--- Task ---
Please quote exactly the lines below from the line containing "order number: PO-22328 -> PO-22382" to the line containing "total: 3143.38 -> 1249.00", both lines included, and nothing else.

Before-and-after change data:

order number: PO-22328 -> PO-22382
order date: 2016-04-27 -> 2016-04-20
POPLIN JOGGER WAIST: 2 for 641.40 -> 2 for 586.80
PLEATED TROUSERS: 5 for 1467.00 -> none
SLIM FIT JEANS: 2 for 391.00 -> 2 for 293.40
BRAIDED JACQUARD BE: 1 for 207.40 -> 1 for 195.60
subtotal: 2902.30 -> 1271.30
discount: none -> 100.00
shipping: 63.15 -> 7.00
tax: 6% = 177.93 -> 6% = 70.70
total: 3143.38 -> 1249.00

---

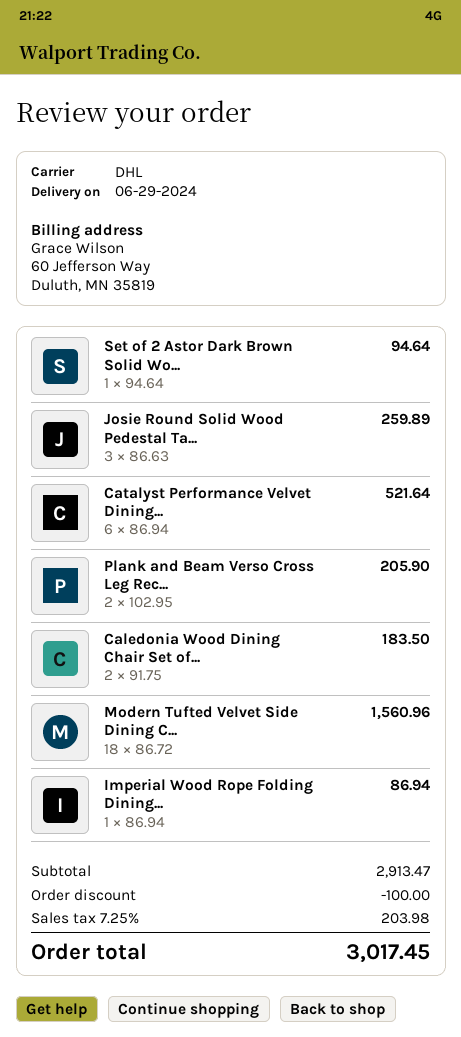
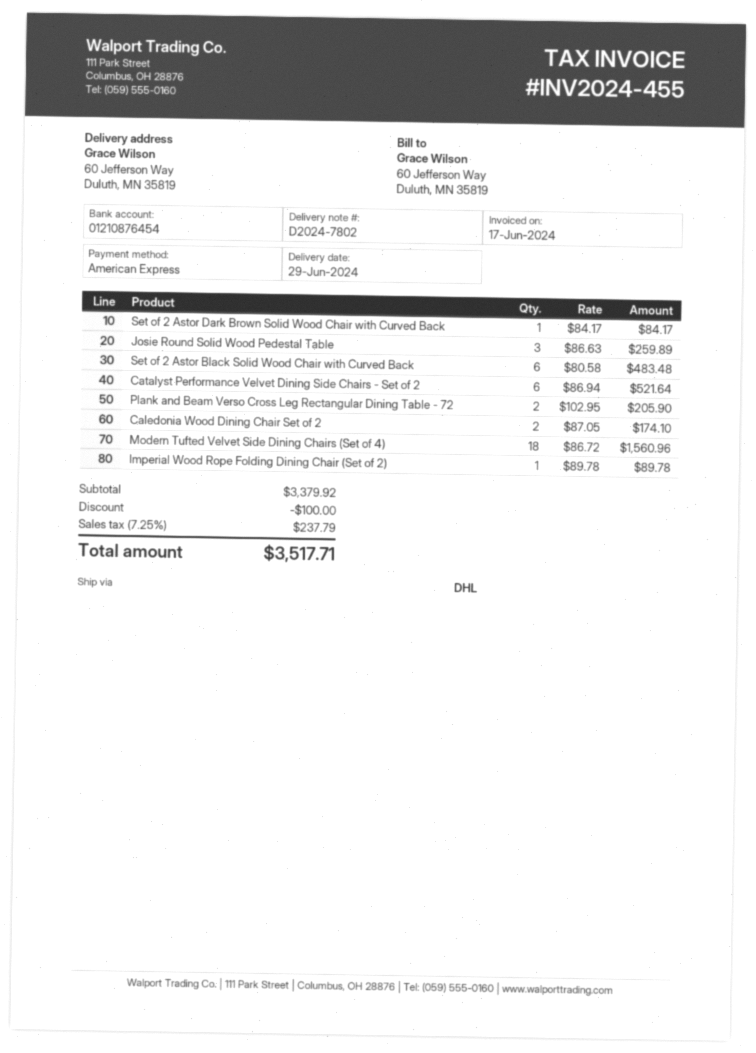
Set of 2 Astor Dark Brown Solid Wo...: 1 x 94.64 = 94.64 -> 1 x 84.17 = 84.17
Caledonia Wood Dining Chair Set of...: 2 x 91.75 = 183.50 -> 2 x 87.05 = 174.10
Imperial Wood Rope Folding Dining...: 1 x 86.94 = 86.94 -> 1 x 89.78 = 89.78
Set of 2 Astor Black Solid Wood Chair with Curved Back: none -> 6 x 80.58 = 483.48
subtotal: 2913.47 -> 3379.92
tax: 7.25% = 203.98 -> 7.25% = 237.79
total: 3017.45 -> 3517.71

--- Response to the exercise ---
order number: PO-22328 -> PO-22382
order date: 2016-04-27 -> 2016-04-20
POPLIN JOGGER WAIST: 2 for 641.40 -> 2 for 586.80
PLEATED TROUSERS: 5 for 1467.00 -> none
SLIM FIT JEANS: 2 for 391.00 -> 2 for 293.40
BRAIDED JACQUARD BE: 1 for 207.40 -> 1 for 195.60
subtotal: 2902.30 -> 1271.30
discount: none -> 100.00
shipping: 63.15 -> 7.00
tax: 6% = 177.93 -> 6% = 70.70
total: 3143.38 -> 1249.00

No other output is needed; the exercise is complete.